Exercise aim: How do the lines below between the ones holding "- Exercise: Other systems" and "more computational submodels", inclusive, read? Give them again exactly, with no other lines.

Modification records:
..........
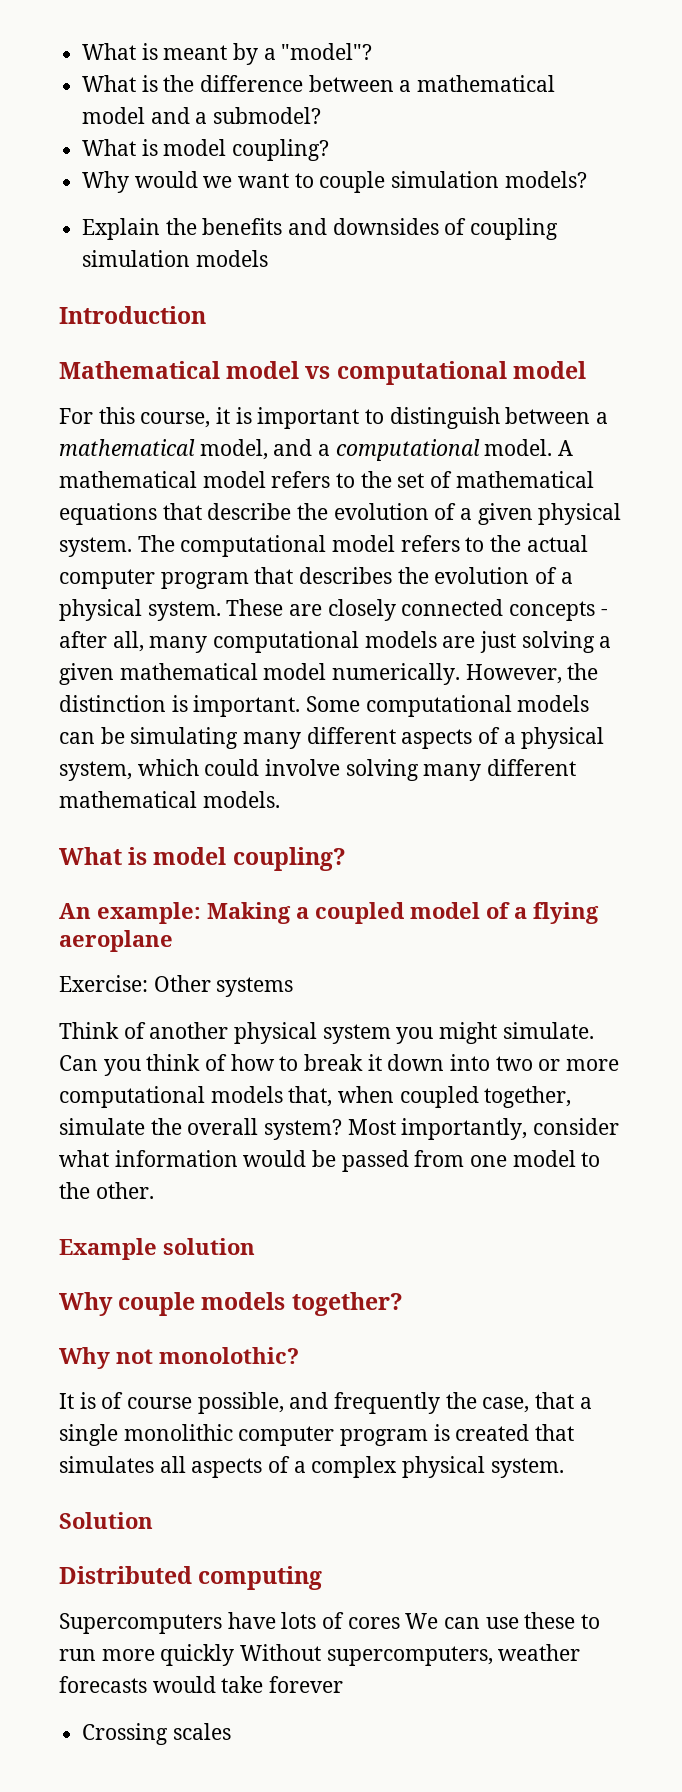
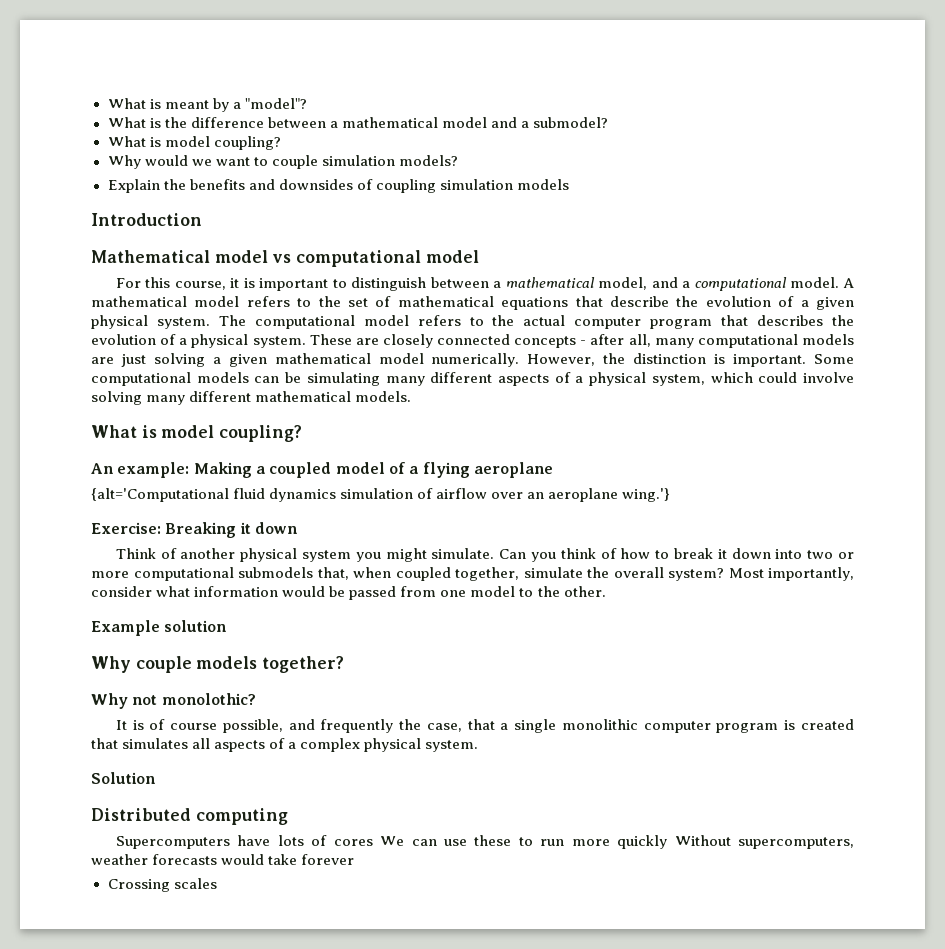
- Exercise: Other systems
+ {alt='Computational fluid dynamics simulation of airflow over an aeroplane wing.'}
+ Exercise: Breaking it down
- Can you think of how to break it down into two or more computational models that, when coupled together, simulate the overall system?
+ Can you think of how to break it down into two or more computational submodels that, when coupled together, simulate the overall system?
..........
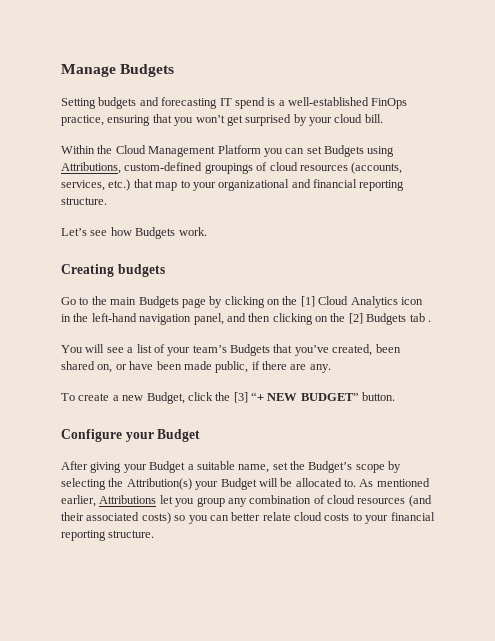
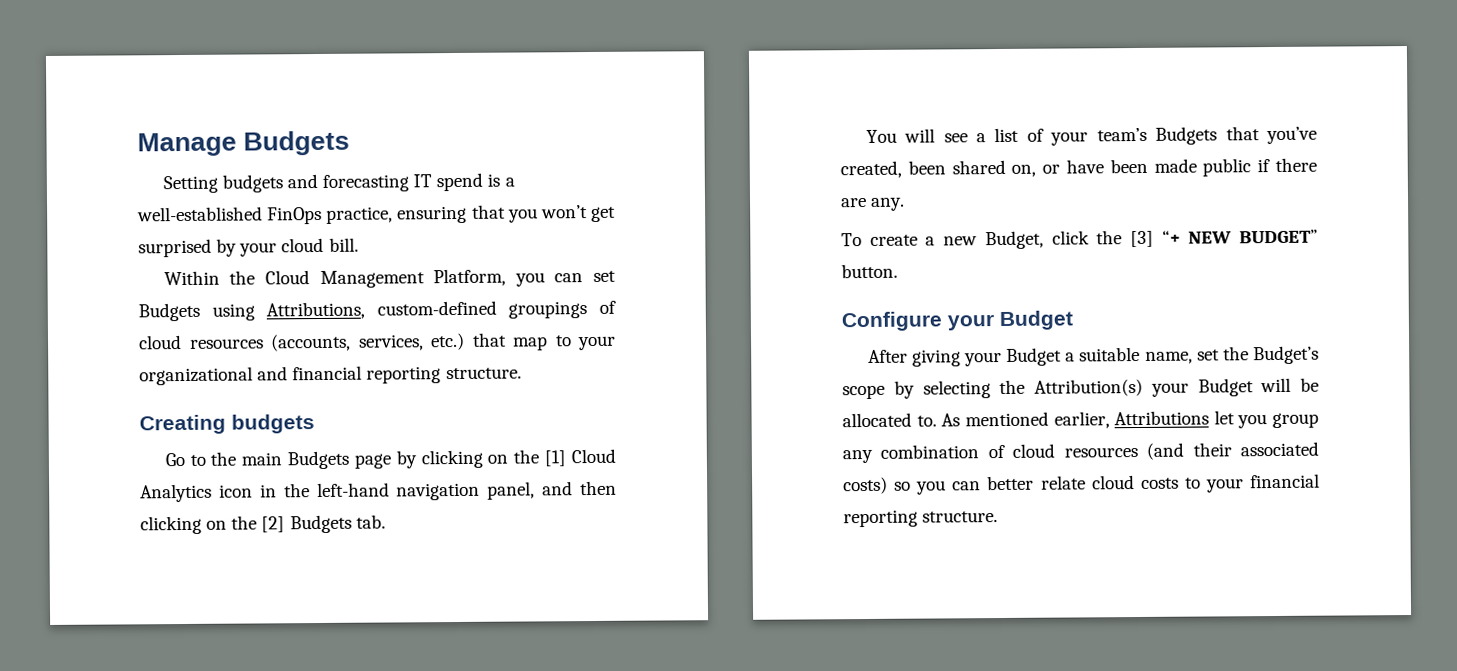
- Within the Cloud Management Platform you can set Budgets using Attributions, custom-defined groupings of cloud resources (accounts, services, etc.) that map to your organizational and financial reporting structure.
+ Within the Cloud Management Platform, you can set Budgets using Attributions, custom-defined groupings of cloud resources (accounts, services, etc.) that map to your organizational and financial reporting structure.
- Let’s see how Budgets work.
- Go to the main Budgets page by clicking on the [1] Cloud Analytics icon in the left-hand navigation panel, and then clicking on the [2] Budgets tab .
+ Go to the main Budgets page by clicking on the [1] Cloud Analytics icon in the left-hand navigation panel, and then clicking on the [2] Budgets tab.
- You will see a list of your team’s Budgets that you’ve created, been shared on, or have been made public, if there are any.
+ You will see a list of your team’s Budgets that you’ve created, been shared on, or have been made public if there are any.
..........
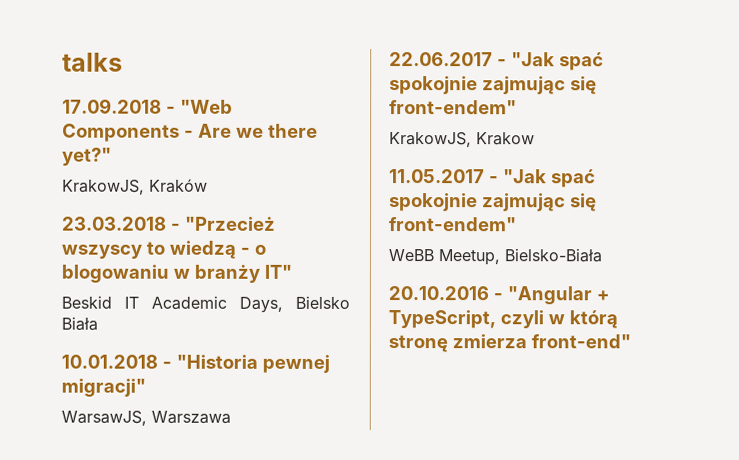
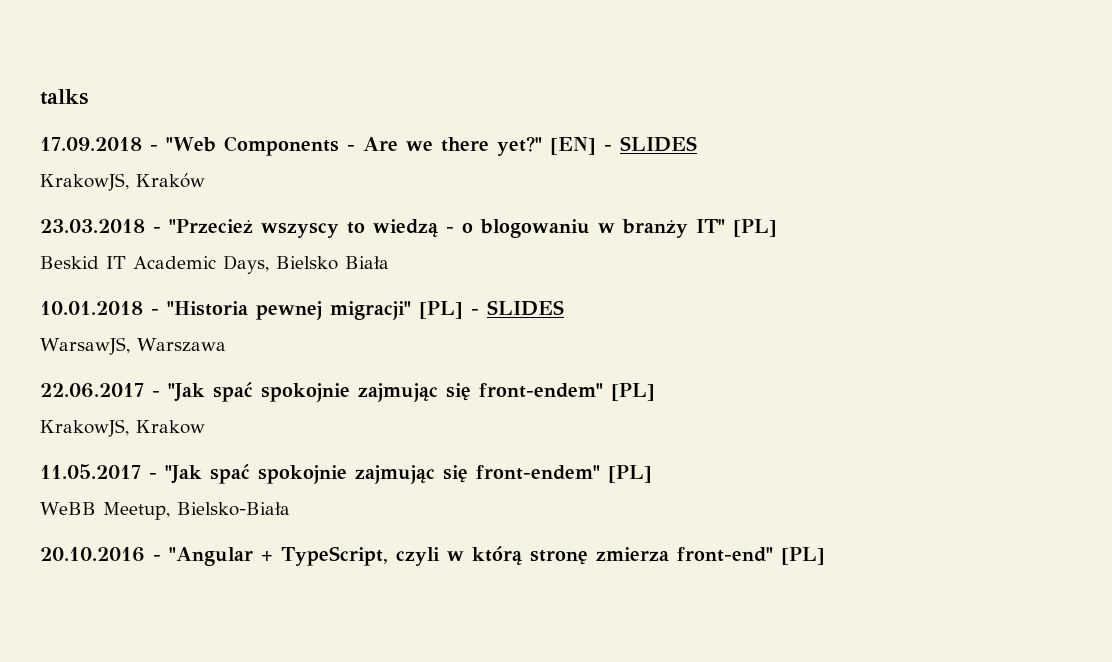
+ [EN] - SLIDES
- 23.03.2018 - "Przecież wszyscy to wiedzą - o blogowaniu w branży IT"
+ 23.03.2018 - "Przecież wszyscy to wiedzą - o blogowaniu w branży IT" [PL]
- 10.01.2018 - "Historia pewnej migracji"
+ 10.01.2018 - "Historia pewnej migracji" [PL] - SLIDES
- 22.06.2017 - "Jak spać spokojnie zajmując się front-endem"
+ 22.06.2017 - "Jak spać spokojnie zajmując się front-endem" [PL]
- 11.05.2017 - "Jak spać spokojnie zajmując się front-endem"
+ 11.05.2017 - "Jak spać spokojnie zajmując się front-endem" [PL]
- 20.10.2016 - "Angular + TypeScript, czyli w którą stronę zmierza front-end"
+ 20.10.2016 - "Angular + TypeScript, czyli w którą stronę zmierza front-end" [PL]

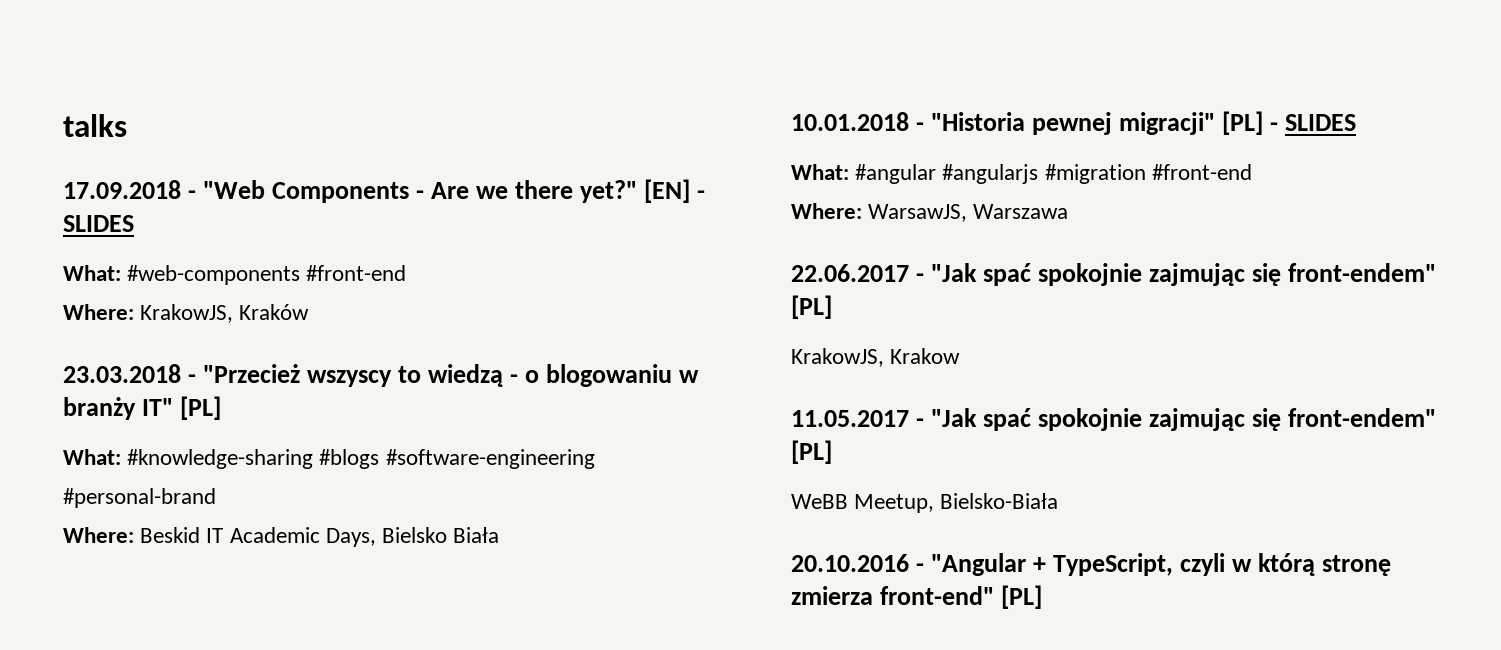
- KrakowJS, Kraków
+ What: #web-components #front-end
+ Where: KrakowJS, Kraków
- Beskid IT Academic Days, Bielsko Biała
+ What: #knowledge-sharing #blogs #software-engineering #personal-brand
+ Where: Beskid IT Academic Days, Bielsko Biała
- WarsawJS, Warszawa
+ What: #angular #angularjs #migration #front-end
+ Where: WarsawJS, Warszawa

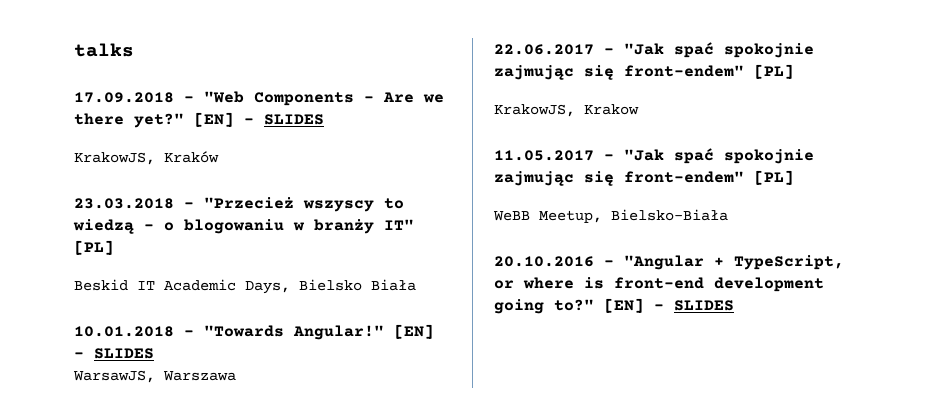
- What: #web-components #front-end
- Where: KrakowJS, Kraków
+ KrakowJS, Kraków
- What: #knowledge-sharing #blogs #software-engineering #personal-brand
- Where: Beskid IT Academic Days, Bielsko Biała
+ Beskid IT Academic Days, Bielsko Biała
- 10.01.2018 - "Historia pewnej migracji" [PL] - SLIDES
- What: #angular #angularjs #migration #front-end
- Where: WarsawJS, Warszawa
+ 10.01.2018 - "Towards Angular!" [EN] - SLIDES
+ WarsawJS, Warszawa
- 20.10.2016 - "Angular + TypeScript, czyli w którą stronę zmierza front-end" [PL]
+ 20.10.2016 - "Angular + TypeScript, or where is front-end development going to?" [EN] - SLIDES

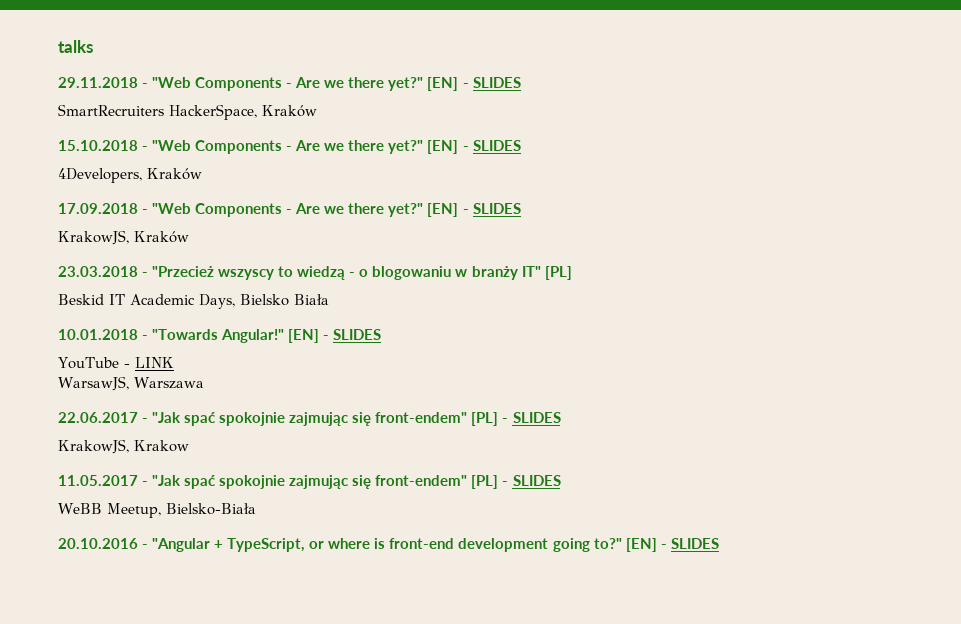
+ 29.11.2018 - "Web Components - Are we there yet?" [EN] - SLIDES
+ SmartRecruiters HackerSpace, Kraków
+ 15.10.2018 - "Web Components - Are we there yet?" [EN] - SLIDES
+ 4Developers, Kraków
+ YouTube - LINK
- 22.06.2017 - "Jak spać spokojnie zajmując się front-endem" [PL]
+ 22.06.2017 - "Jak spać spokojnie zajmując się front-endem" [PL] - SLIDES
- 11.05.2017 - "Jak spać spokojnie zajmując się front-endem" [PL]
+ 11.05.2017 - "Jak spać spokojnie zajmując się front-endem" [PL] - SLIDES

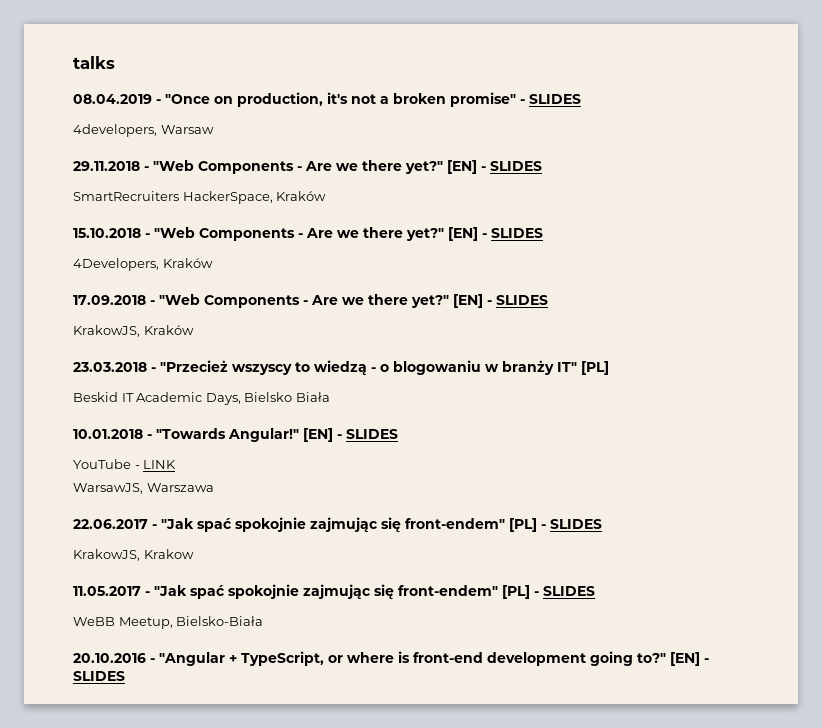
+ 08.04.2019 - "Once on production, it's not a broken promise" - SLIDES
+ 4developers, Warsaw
..........
Output of the exercise:
- Exercise: Other systems
+ {alt='Computational fluid dynamics simulation of airflow over an aeroplane wing.'}
+ Exercise: Breaking it down
- Can you think of how to break it down into two or more computational models that, when coupled together, simulate the overall system?
+ Can you think of how to break it down into two or more computational submodels that, when coupled together, simulate the overall system?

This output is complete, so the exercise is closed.